Sejauh ini, lebih dari 55.000 orang telah menandatangani petisi tersebut. Namun, setiap upaya untuk langsung melarang alternatif itu sepenuhnya dilakukan secara sukarela agar mata uang resmi yurisdiksi dapat berfungsi untuk membahayakan sisa industri aset crypto.

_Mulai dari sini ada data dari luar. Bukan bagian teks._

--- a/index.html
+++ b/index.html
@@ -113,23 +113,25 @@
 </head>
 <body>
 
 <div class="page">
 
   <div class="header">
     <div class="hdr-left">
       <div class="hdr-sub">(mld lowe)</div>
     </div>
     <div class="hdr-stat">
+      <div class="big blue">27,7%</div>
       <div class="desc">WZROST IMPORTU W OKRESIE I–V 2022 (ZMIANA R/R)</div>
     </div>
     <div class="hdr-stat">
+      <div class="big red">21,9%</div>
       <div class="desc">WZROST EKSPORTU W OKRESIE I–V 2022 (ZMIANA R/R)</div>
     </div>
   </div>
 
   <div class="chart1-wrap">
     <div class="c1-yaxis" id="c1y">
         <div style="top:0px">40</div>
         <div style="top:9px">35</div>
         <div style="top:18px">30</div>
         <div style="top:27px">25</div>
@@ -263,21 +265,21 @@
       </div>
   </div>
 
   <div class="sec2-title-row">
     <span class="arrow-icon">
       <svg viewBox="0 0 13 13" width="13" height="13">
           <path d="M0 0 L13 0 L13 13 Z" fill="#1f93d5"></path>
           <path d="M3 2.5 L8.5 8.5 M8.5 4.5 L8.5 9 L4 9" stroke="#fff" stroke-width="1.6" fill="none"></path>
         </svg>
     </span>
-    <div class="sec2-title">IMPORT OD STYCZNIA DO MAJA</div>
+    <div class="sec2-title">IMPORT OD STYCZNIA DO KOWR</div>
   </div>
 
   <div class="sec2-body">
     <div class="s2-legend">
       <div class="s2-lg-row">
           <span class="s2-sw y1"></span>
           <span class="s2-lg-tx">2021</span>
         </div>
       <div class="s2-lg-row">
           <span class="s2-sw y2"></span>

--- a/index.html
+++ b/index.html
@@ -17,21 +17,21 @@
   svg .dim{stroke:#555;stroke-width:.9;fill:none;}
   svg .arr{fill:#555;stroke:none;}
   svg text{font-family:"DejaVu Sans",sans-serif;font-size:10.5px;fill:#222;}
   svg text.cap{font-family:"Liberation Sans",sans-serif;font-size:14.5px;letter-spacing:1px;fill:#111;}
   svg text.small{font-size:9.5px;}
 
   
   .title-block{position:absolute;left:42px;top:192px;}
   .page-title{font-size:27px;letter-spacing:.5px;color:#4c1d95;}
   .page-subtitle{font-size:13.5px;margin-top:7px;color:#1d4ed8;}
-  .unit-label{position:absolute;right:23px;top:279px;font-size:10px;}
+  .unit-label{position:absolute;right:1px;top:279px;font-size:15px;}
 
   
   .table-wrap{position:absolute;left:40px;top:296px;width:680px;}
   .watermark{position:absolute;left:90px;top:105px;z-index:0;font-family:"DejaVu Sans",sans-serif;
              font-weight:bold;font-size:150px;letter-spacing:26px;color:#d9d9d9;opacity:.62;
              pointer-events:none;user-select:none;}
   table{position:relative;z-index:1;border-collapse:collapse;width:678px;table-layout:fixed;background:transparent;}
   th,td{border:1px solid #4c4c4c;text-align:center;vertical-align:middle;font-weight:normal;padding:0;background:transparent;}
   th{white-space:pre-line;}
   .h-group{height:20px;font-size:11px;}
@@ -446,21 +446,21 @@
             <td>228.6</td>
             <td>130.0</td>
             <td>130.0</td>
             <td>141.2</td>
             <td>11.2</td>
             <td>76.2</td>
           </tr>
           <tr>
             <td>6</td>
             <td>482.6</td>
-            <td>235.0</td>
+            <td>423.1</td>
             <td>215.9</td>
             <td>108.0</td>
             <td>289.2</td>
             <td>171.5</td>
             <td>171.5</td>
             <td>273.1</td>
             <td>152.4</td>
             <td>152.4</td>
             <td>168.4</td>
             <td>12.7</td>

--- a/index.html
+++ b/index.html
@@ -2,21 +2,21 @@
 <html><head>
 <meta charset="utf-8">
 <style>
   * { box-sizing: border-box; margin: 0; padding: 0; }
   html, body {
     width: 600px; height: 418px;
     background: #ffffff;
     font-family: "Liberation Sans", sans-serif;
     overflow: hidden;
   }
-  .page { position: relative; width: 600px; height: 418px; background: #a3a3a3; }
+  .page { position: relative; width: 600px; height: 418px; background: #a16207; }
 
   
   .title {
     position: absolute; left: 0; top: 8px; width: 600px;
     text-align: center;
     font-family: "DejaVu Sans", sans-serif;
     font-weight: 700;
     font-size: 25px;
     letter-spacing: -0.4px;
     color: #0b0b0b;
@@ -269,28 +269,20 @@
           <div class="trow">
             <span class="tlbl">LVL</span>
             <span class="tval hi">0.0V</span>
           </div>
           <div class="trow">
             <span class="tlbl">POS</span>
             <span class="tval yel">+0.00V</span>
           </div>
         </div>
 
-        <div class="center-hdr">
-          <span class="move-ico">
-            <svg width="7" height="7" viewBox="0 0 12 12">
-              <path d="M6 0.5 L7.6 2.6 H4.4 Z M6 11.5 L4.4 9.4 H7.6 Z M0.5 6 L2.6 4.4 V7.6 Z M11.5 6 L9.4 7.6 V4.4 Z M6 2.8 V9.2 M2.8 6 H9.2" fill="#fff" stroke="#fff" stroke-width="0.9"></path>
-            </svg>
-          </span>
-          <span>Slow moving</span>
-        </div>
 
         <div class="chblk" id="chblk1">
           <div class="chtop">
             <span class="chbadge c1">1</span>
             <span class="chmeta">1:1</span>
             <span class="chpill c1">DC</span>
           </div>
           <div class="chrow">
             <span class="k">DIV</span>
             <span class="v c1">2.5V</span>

Petisi ini dilayangkan di Uni Eropa untuk melarang upaya Facebook dalam industri aset crypto yang ditujukan kepada Ursula von der Leyen, Presiden terpilih dari Komisi Eropa; Mario Draghi, Presiden Bank Sentral Eropa yang akan keluar; dan Christine Lagarde, presiden ECB baru yang akan segera menjabat. Ini diluncurkan oleh Finance Watch dan Finance Watch Deutschland, dua organisasi non-pemerintah yang meneliti regulasi keuangan.

Menemani petisi adalah sebuah pos yang menjelaskan potensi bahaya yang dirasakan oleh LSM dengan mata uang digital yang belum diluncurkan. Ini dibuka dengan mengingatkan pembaca tentang insiden sebelumnya yang melibatkan kurangnya Facebook untuk privasi pengguna, seperti skandal Cambridge Analytica baru-baru ini:

“Facebook telah melanggar privasi kami berulang kali. Sekarang, raksasa teknologi besar sedang bersiap untuk menyerbu salah satu area privasi terakhir kami: uang kami.”

Finance Watch merujuk petisi di Twitter terkait perkembangan Libra baru-baru ini beberapa hari yang lalu. Beberapa pendukung nama besar dari proyek ini rupanya menghindar dari dukungan publik. Namun, itu tidak segera jelas dari petisi ketika LSM meluncurkannya. Yang mengatakan, tingkat di mana tanda tangan baru sedang ditambahkan sangat cepat. Selama jam antara pitching dan menyelesaikan artikel ini, jumlah tersebut telah meningkat lebih dari 1.500 nama.

Baca Juga:Bitcoin Mungkin Akan Diperdagangkan Sideways Sampai Akhir Tahun

Anehnya, penulis posting membuat referensi langsung ke aset crypto lainnya yang tidak didukung oleh kepentingan perusahaan seperti:

“Terlepas dari skandal baru-baru ini, Facebook dan mitra perusahaannya meluncurkan rencana mereka untuk secara mendalam mengubah sistem moneter kita dengan memperkenalkan ‘mata uang digital’ global baru yang disebut Libra, yang sangat berbeda dari mata uang digital terdesentralisasi dan terbuka yang saat ini tersedia.”

Market Watch tidak memberikan komentar langsung tentang ancaman serupa dari Bitcoin,dll. Namun perbedaannya yang jelas antara apa yang direncanakan Facebook dan “mata uang digital terdesentralisasi dan terbuka” tentu saja patut diperhatikan.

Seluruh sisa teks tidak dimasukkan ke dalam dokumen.